According to the introduced legislation, the animals often suffer long journeys to slaughter plants in Canada and Mexico without adequate food, water or rest. At the slaughter house, horses are brutally forced into a “kill box” and shot in the head with a captive bolt gun in an attempt to stun them before slaughter – a process that can be inaccurate due to the biology and nature of equines and result in animals sustaining repeated blows or remaining conscious during the kill process.
“For centuries horses have embodied the spirit of American Freedom and pride,” said Representative Frank Guinta. “To that end horses are not raised for food. Permitting their transportation for the purpose of being slaughtered for human consumption is not consistent with our values and results in a dangerously toxic product. This bipartisan bill seeks to prevent and end the inhumane and dangerous process of transporting thousands of horses a year for food.”
“Horse slaughter is an inhumane practice that causes great pain and distress to the animals and poses numerous environmental and food safety concerns,” said Representative Lujan Grisham. ”The vast majority of my constituents oppose horse slaughter. I’m proud to support the SAFE Act to ban this cruelty once and for all.”
Click for H.R. Bill 1942>>
For the record, I’m not an animal rights activist, quite the contrary. Over the years, as an avid hunter I’ve pursued big game animals of the “herbivore” or grass-eating type all over the North American Continent as well as many species of birds. To date, I’m an avid duck, goose and quail hunter. Being an Alabama native, hunting and fishing has been an integral part of my lifestyle and culture as far back as I can remember. Also, for the record, I’m not an advocate of horse slaughter and never will be. In my opinion, the connection between the horse and American history is so tightly ingrained, it simply deserves our respect and our protection – period.
Contradiction of Terms:
One of the most ambivalent ideologies I’ve discovered in today’s horse industry is the American Quarter Horse Association’s position on the American Quarter Horse. On one hand, they have a Mission Statement which states, “To ensure the American Quarter Horse is treated humanely, with dignity, respect and compassion at all times.” AQHA has rules and regulations in place governing the ethical treatment of the horse, including penalties and fines for the violator. On the other hand, AQHA has a not-so-well-known political action arm named AQHPAC for promoting horse slaughter. Political donations are used to promote politicians favorable to horse slaughter, oppose politicians unfavorable to horse slaughter and provide lobbying efforts to change laws favorable to the horse industry as well as individual agendas.
Click for AQHPAC>>
Click for current AQHPAC>>
The irony of the AQHPAC was found during my research in the Members Services section of the AQHA, where AQHA describes the purpose of the AQHA Political Action Committee but did not in any manner, shape, or form designate or mention this organization as promoting horse slaughter. However, my research did locate an article on a website “Straight From The Horses Heart,” published Oct. 11, 2011, by author R.T. Fitch, President of Wild Horse Freedom Federation.

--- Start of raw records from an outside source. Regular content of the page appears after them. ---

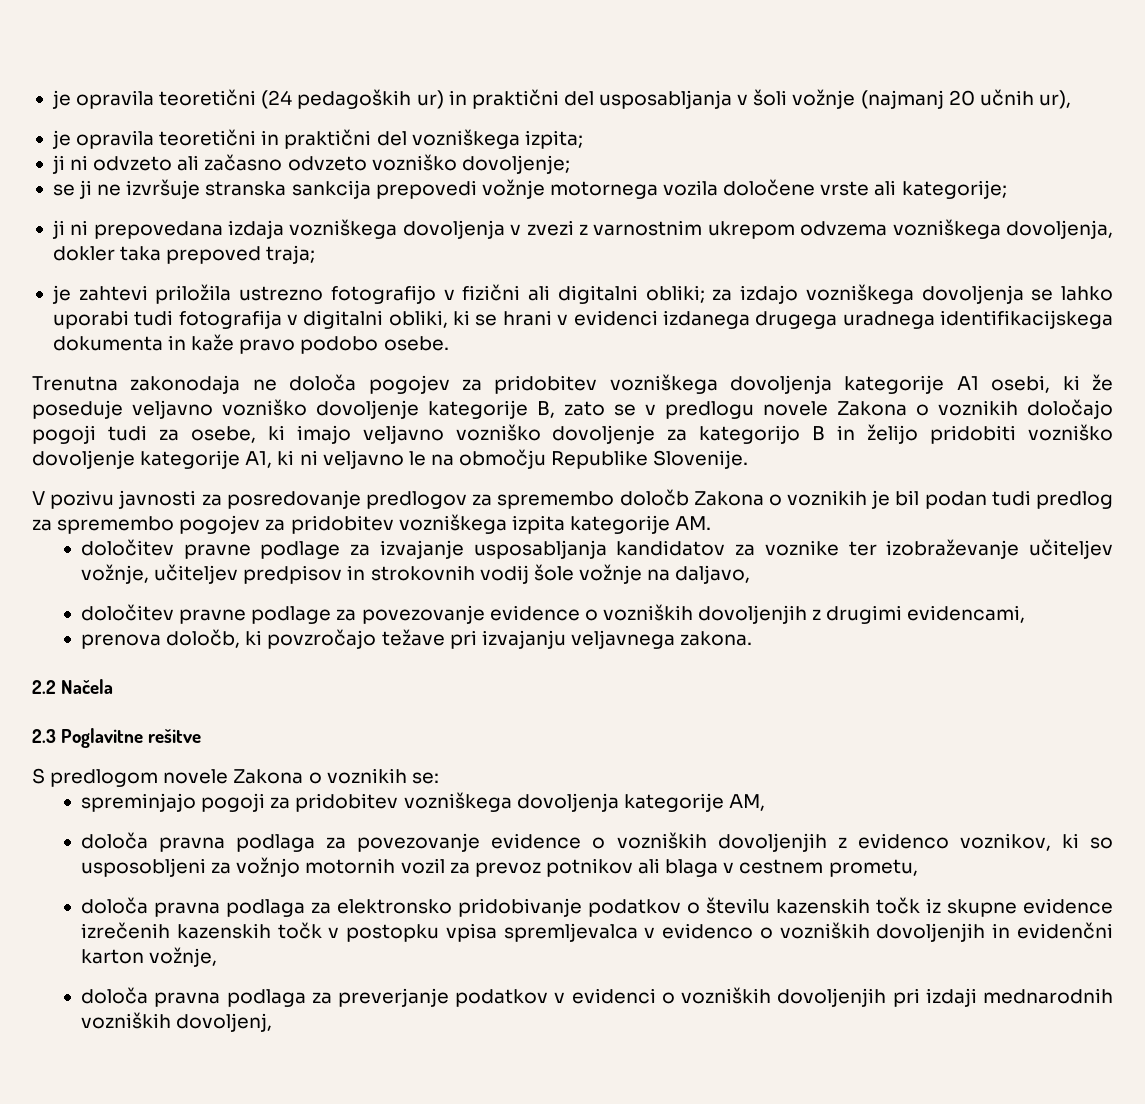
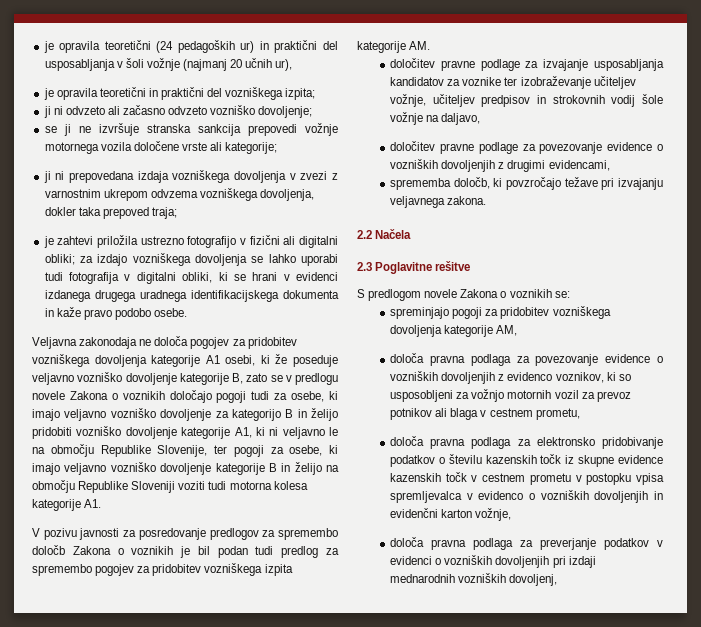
- Trenutna zakonodaja ne določa pogojev za pridobitev vozniškega dovoljenja kategorije A1 osebi, ki že poseduje veljavno vozniško dovoljenje kategorije B, zato se v predlogu novele Zakona o voznikih določajo pogoji tudi za osebe, ki imajo veljavno vozniško dovoljenje za kategorijo B in želijo pridobiti vozniško dovoljenje kategorije A1, ki ni veljavno le na območju Republike Slovenije.
+ Veljavna zakonodaja ne določa pogojev za pridobitev vozniškega dovoljenja kategorije A1 osebi, ki že poseduje veljavno vozniško dovoljenje kategorije B, zato se v predlogu novele Zakona o voznikih določajo pogoji tudi za osebe, ki imajo veljavno vozniško dovoljenje za kategorijo B in želijo pridobiti vozniško dovoljenje kategorije A1, ki ni veljavno le na območju Republike Slovenije, ter pogoji za osebe, ki imajo veljavno vozniško dovoljenje kategorije B in želijo na območju Republike Sloveniji voziti tudi motorna kolesa kategorije A1.
- prenova določb, ki povzročajo težave pri izvajanju veljavnega zakona.
+ sprememba določb, ki povzročajo težave pri izvajanju veljavnega zakona.
- določa pravna podlaga za elektronsko pridobivanje podatkov o številu kazenskih točk iz skupne evidence izrečenih kazenskih točk v postopku vpisa spremljevalca v evidenco o vozniških dovoljenjih in evidenčni karton vožnje,
+ določa pravna podlaga za elektronsko pridobivanje podatkov o številu kazenskih točk iz skupne evidence kazenskih točk v cestnem prometu v postopku vpisa spremljevalca v evidenco o vozniških dovoljenjih in evidenčni karton vožnje,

Fitch’s article, “AQHA Attempts to Manipulate Public with Misleading Alert,” says, “Today, in what is a glaring public relations bombshell, the American Quarter Horse Association (AQHA) issued a Action Alert under an unconscionable headline of “Don’t let our nation’s horses suffer any longer,” where readers are asked to contact their elected officials to ensure that there will be no legislation passed which would prevent the USDA from paying the salary of any employee to inspect horse processing facilities.”

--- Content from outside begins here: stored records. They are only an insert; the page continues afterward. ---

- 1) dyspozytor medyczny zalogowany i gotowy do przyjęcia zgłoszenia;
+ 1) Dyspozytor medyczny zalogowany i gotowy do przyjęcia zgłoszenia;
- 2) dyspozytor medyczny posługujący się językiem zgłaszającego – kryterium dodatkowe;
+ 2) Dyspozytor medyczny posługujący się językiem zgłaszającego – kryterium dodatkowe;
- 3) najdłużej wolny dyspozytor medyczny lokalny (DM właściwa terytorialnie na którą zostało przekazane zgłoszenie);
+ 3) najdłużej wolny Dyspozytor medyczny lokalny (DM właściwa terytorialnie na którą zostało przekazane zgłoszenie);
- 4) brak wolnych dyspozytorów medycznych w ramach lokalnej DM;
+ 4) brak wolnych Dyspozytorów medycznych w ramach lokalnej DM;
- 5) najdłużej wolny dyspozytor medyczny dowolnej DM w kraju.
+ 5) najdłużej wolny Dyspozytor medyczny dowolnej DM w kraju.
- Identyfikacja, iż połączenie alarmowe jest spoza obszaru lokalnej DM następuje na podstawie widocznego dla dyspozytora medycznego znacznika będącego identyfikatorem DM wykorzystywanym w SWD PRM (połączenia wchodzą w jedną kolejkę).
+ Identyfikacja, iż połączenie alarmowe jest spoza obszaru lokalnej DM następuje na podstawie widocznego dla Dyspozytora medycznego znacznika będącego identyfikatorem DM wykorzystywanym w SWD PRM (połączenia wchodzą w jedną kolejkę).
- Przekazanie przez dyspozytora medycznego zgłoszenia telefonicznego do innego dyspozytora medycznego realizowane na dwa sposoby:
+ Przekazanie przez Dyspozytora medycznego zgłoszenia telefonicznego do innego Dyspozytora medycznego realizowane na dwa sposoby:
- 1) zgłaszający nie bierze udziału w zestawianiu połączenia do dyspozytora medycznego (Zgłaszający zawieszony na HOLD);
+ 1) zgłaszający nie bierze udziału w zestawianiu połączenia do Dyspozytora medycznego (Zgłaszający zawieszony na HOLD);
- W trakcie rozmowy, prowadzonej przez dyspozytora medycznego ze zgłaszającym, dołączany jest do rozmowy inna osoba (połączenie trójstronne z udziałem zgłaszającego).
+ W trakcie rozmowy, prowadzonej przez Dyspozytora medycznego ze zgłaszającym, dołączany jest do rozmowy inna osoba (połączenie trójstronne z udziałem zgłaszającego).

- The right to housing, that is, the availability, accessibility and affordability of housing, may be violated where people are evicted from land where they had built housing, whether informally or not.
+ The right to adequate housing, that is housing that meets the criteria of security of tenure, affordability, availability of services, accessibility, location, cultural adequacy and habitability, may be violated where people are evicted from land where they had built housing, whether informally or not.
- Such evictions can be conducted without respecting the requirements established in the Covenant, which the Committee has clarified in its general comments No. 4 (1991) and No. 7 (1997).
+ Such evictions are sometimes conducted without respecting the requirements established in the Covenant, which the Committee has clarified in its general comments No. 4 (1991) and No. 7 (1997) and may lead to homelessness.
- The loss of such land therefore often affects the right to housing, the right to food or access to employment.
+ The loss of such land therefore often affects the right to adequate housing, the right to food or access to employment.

Click for Fitch’s article>>
In my opinion, it’s irresponsible for AQHA to promote horse slaughter knowing and being cognizant of the fact that slaughtered U.S. horse meat could be contaminated with toxins, especially those horses receiving medicines throughout their life span, thereby rendering some U.S. horse meat dangerous and unfit for human consumption. Could there be culpable liability in this practice, especially when many equine medications caution against providing these chemicals to horses meant for human consumption?
Click for Forbes article “How Safe Is Horse Meat?”>>
“Pros and Cons” of Horse Slaughter:
Pros: Those individuals supporting horse slaughter usually recite the same philosophical reasons: 1) to “control the over population of horses in the U.S. and 2) to eliminate sick, starving, abandoned or unwanted horses.”
Cons: Those individuals adamantly opposed to horse slaughter usually recite the common-sense reasoning to eliminate horse slaughter: 1) horse slaughter is an inhumane practice, 2) horses destined for the “kill pen” are subjected to brutal and unnecessary hardships, 3) horsemeat is unfit for human consumption due to the many types of toxins such as: antibiotics, de-worming medications, pain killers – banamine, bute, etc., that a horse ingests during its lifetime, 4) horses are not raised as a meat animal like pigs, chickens, or cows and 5) horses are companion animals and the list of positive reasons go on and on and on.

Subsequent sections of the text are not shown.